[EXERCISE INPUT Boundary: Start]
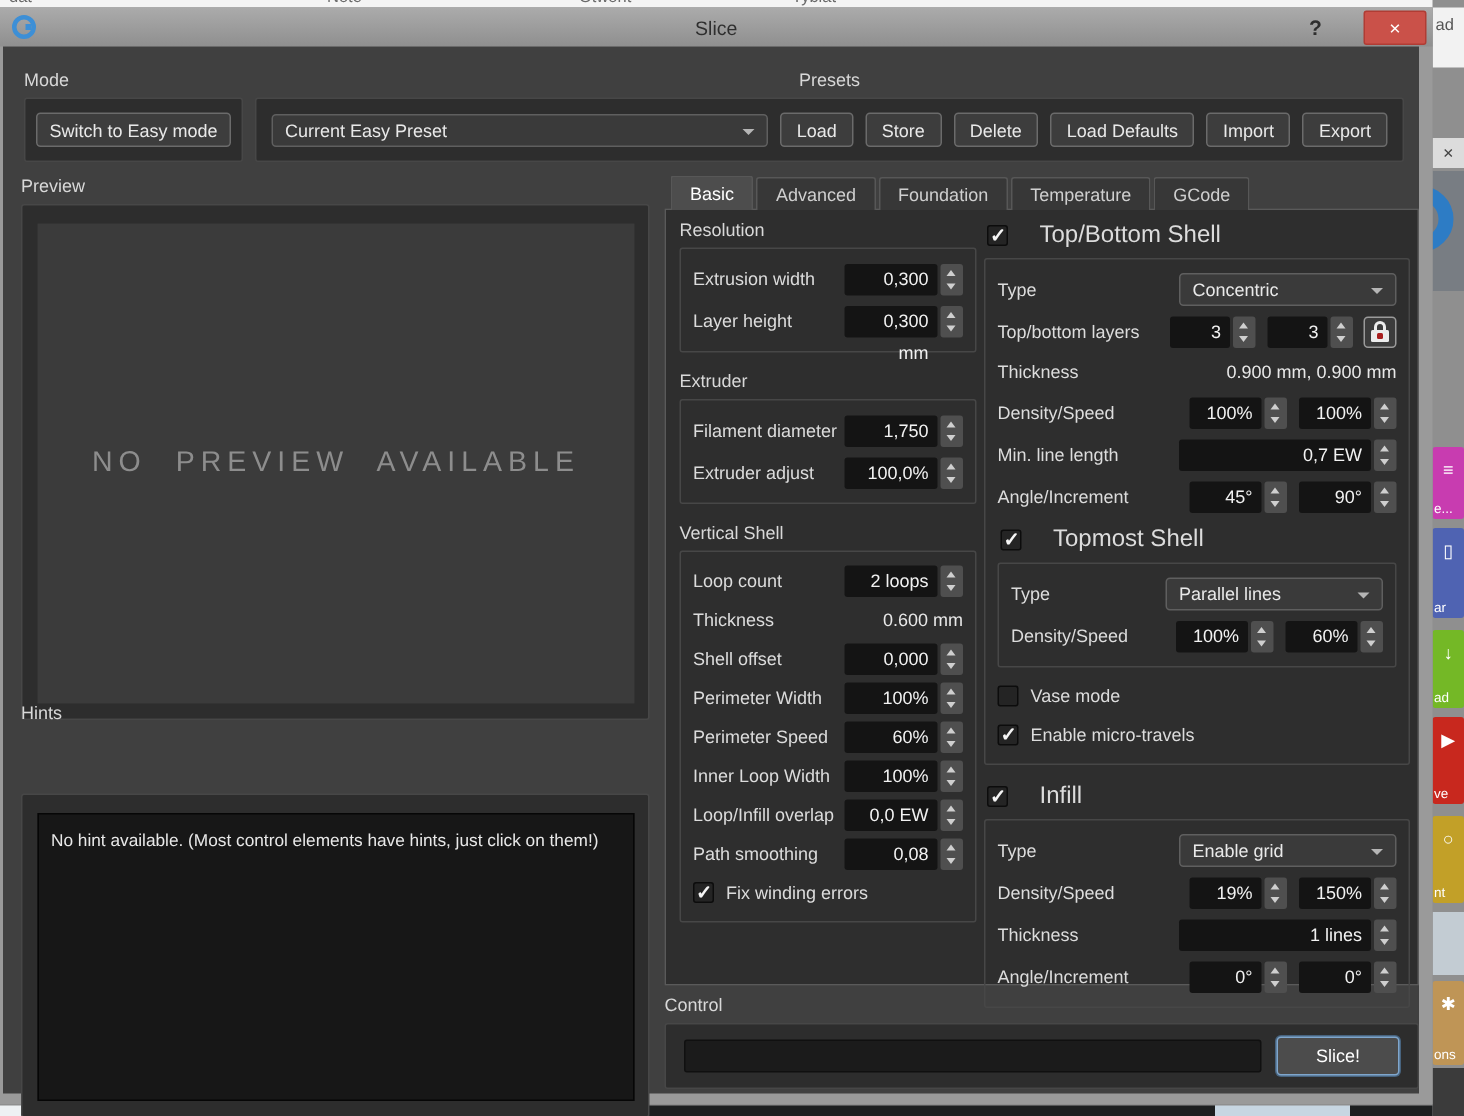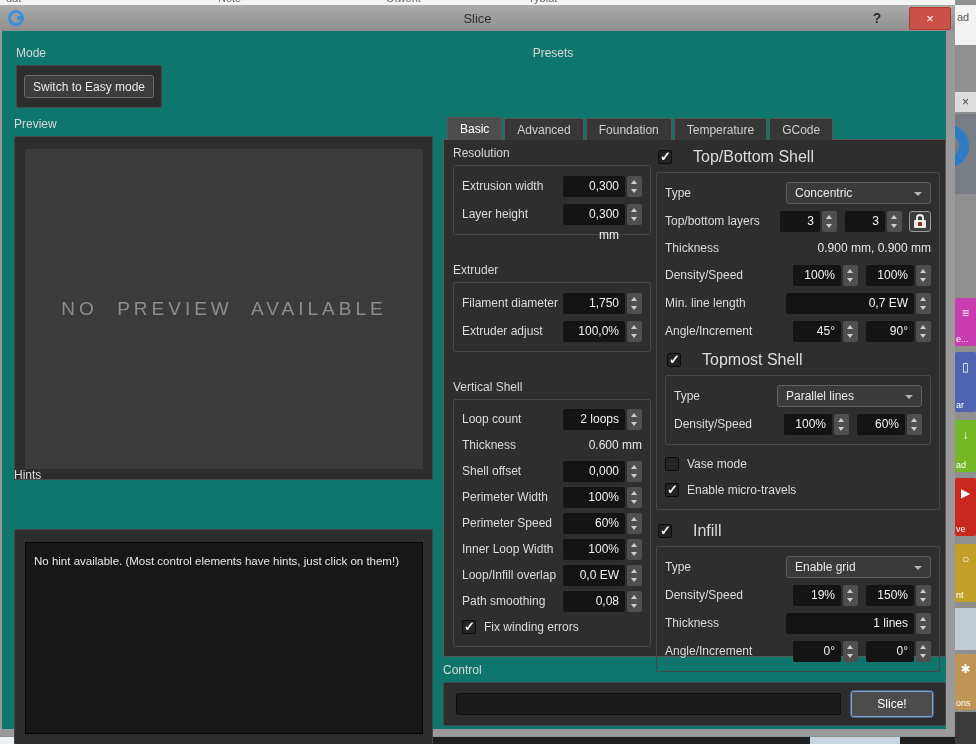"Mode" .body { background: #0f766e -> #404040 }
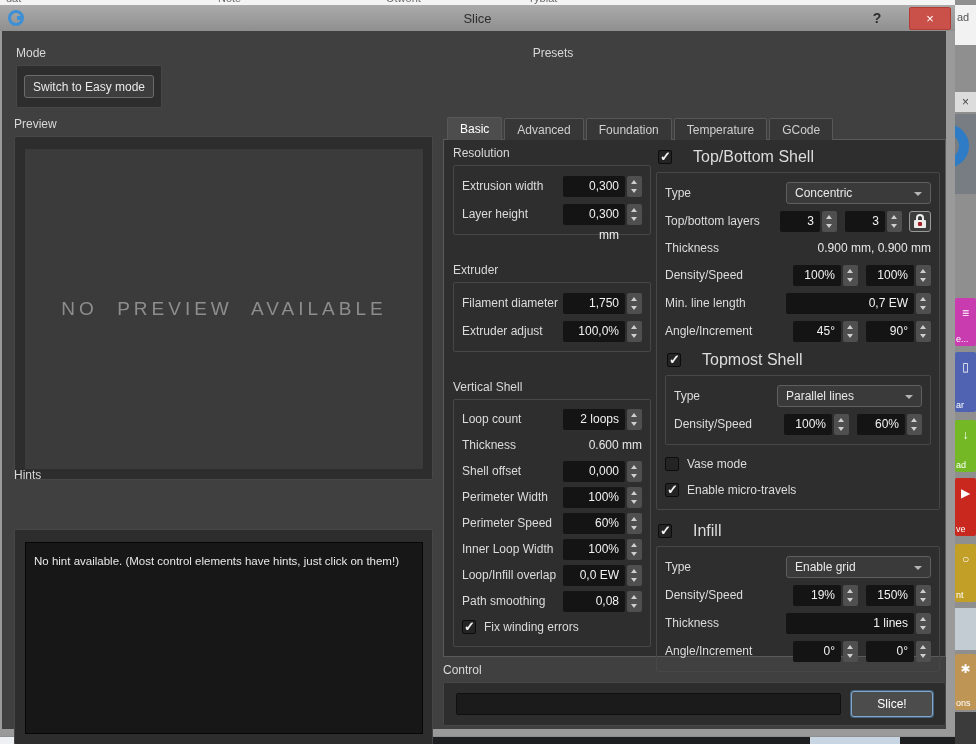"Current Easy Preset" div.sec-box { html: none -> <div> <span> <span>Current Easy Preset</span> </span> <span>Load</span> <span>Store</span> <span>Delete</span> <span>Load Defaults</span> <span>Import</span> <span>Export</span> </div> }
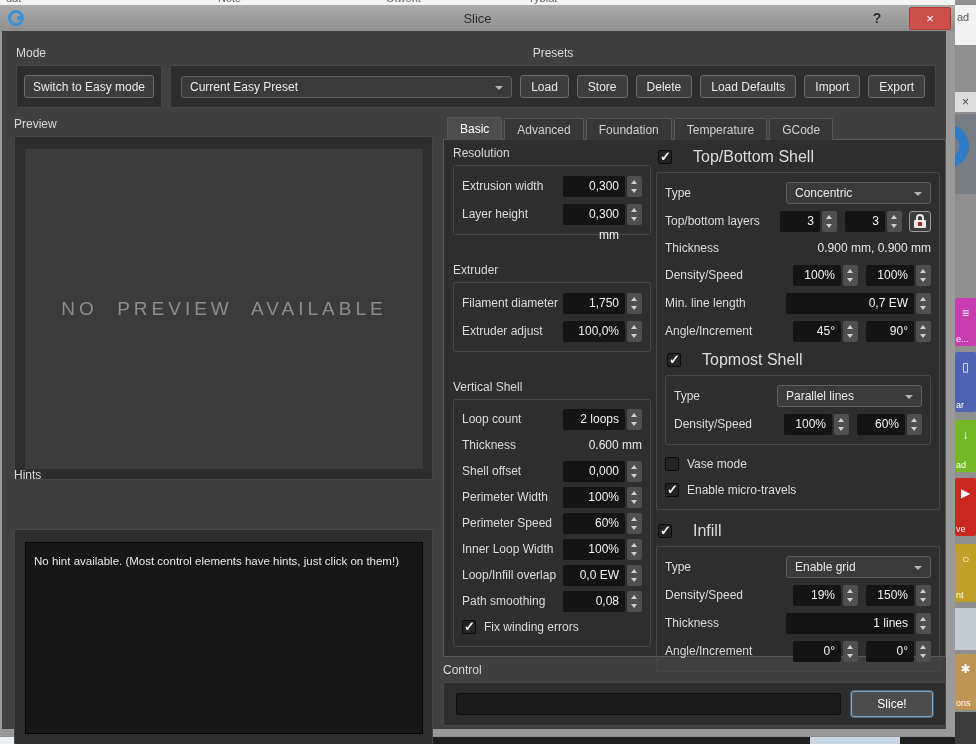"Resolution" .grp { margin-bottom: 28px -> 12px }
[EXERCISE INPUT Boundary: End]
[EXERCISE INPUT Boundary: Start]
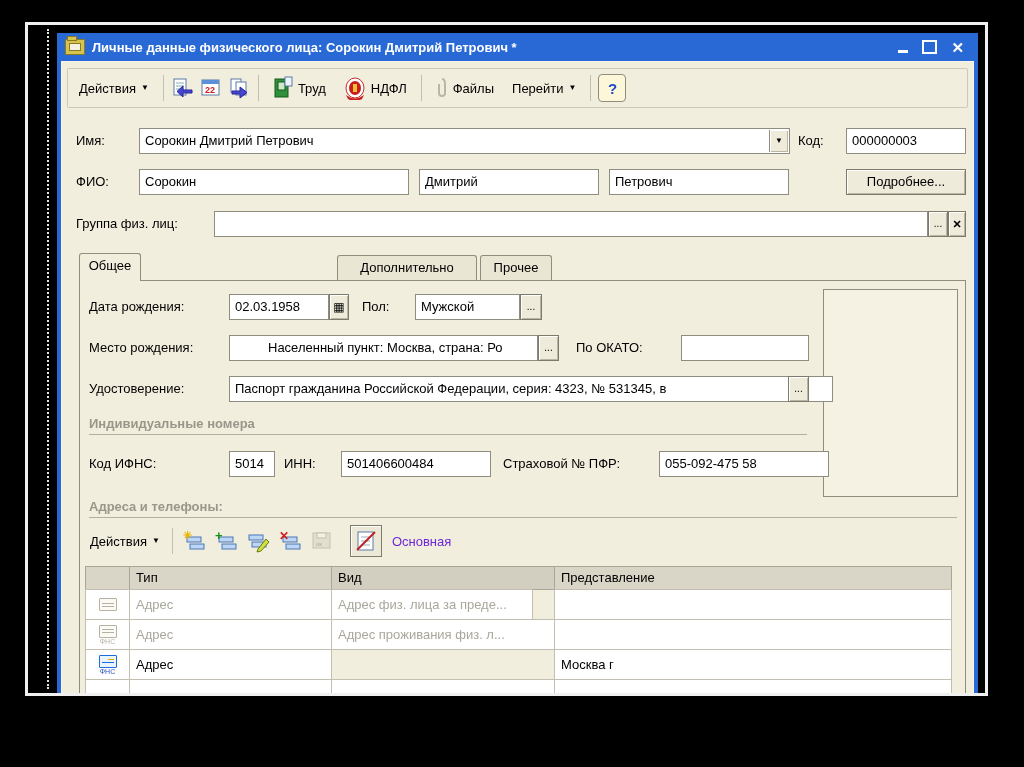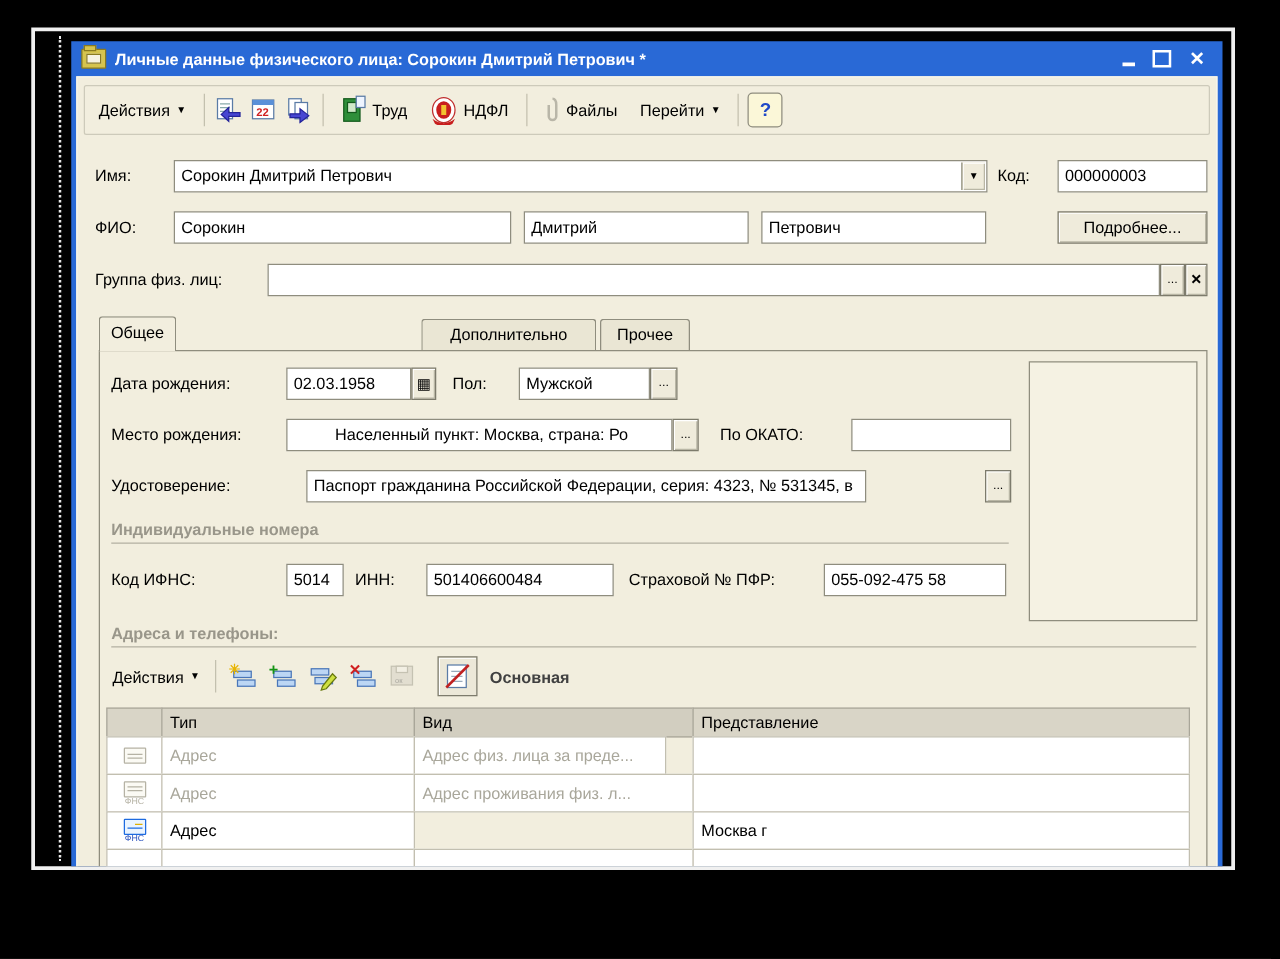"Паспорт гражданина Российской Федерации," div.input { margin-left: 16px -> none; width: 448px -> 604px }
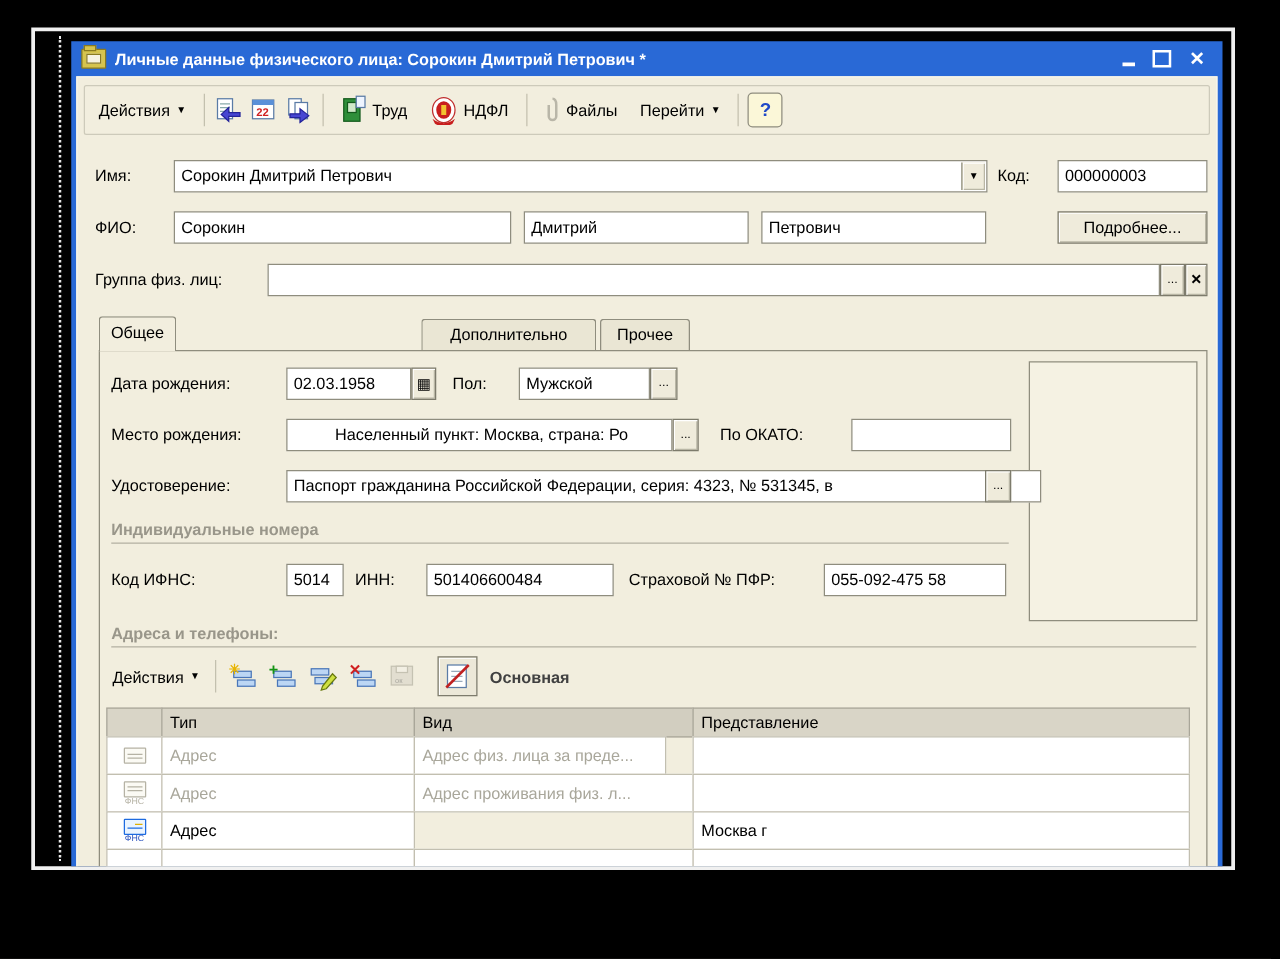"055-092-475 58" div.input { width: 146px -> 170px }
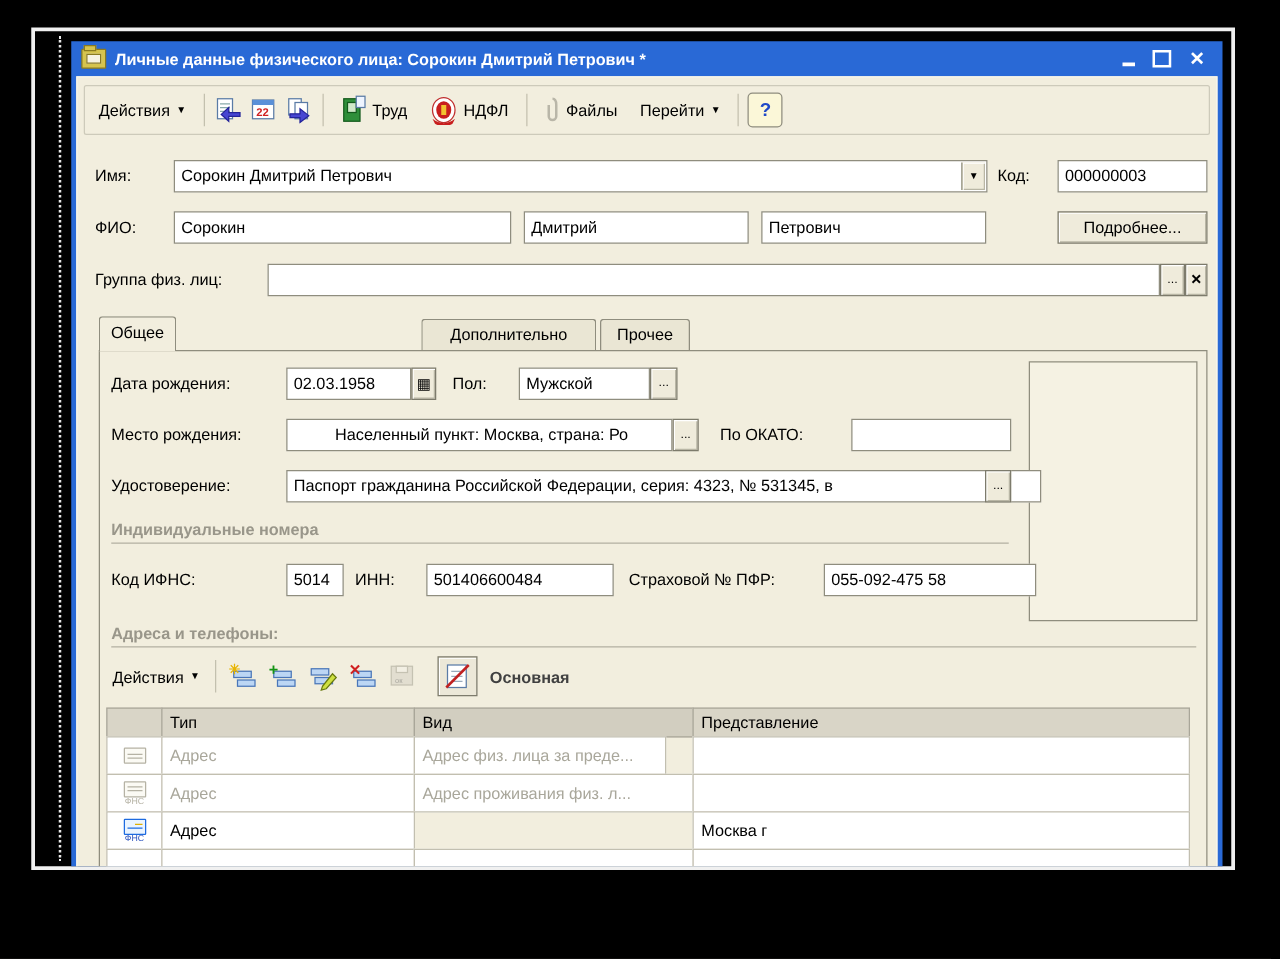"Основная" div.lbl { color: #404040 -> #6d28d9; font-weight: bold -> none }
[EXERCISE INPUT Boundary: End]
Word for word, repeat the lines above from the one with "background: #0f766e ->" through the one with "margin-bottom: 28px ->", and nothing beyond them. Omit the pictures.

"Mode" .body { background: #0f766e -> #404040 }
"Current Easy Preset" div.sec-box { html: none -> <div> <span> <span>Current Easy Preset</span> </span> <span>Load</span> <span>Store</span> <span>Delete</span> <span>Load Defaults</span> <span>Import</span> <span>Export</span> </div> }
"Resolution" .grp { margin-bottom: 28px -> 12px }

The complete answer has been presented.